▶ _Exercise description_: Give again only the lines from the line that holds "isotherm/isoconversion contours in the figures" to the end of the data, inclusive, omitting all pictures.

▶ _The input_:

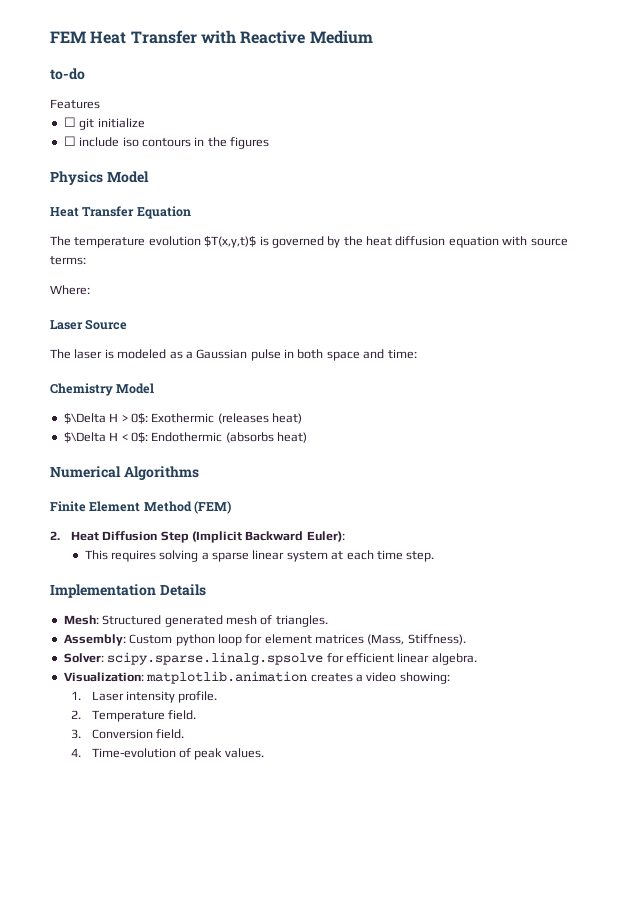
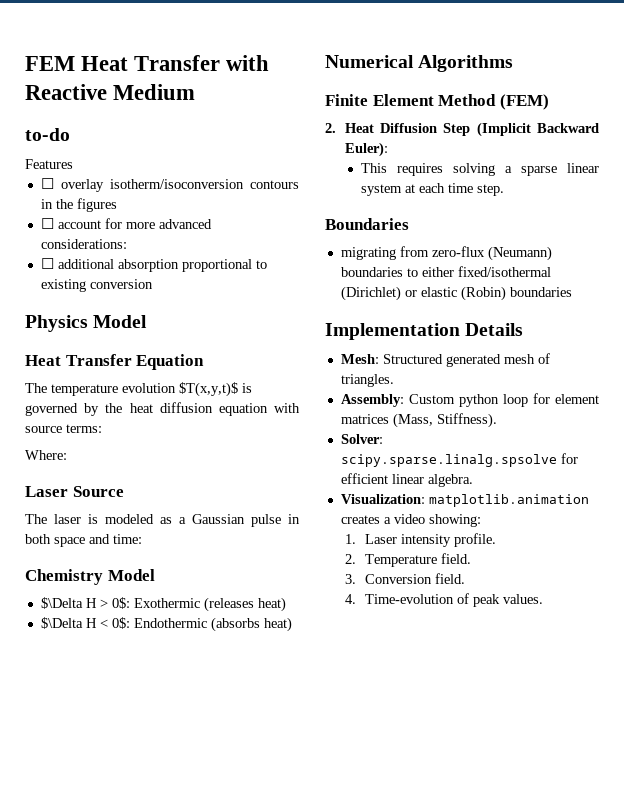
- ☐ git initialize
- ☐ include iso contours in the figures
+ ☐ overlay isotherm/isoconversion contours in the figures
+ ☐ account for more advanced considerations:
+ ☐ additional absorption proportional to existing conversion
+ Boundaries
+ migrating from zero-flux (Neumann) boundaries to either fixed/isothermal (Dirichlet) or elastic (Robin) boundaries

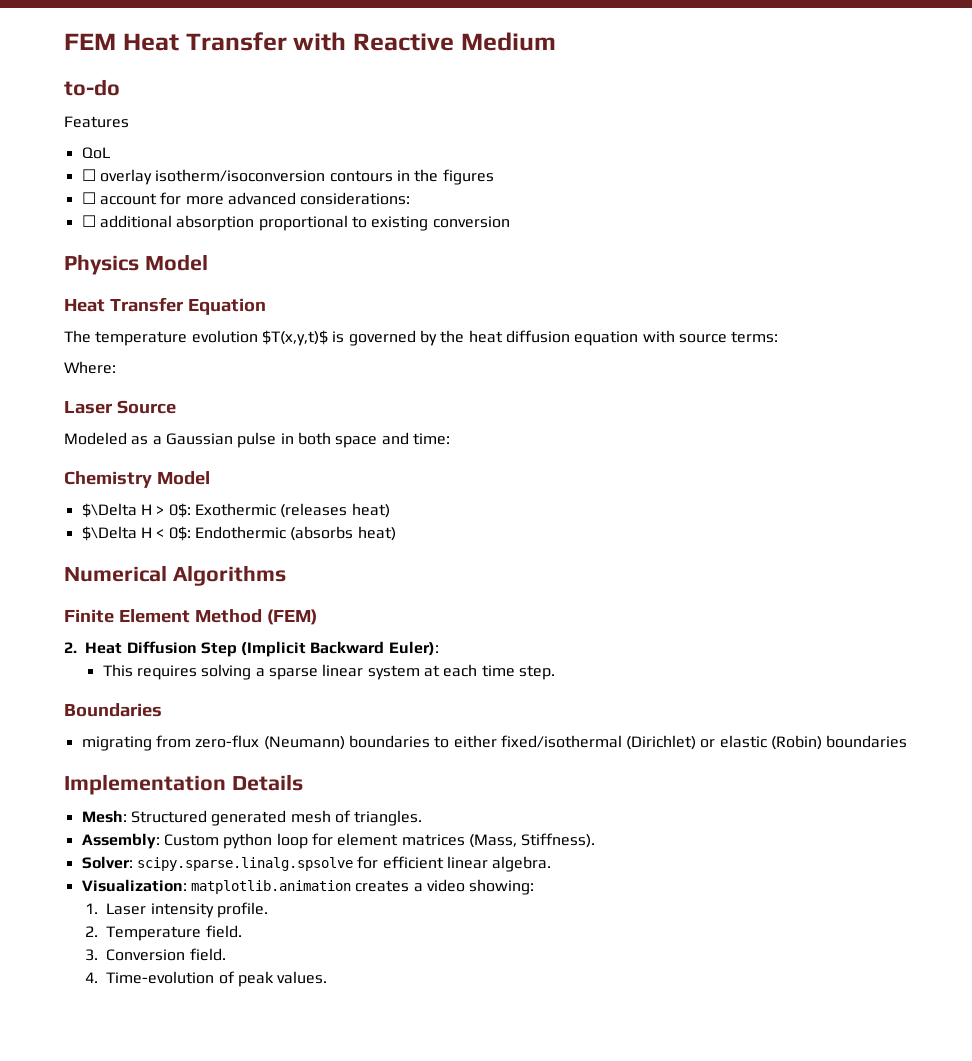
+ QoL
- The laser is modeled as a Gaussian pulse in both space and time:
+ Modeled as a Gaussian pulse in both space and time:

▶ _Result of this task_:
+ ☐ overlay isotherm/isoconversion contours in the figures
+ ☐ account for more advanced considerations:
+ ☐ additional absorption proportional to existing conversion
+ Boundaries
+ migrating from zero-flux (Neumann) boundaries to either fixed/isothermal (Dirichlet) or elastic (Robin) boundaries

+ QoL
- The laser is modeled as a Gaussian pulse in both space and time:
+ Modeled as a Gaussian pulse in both space and time:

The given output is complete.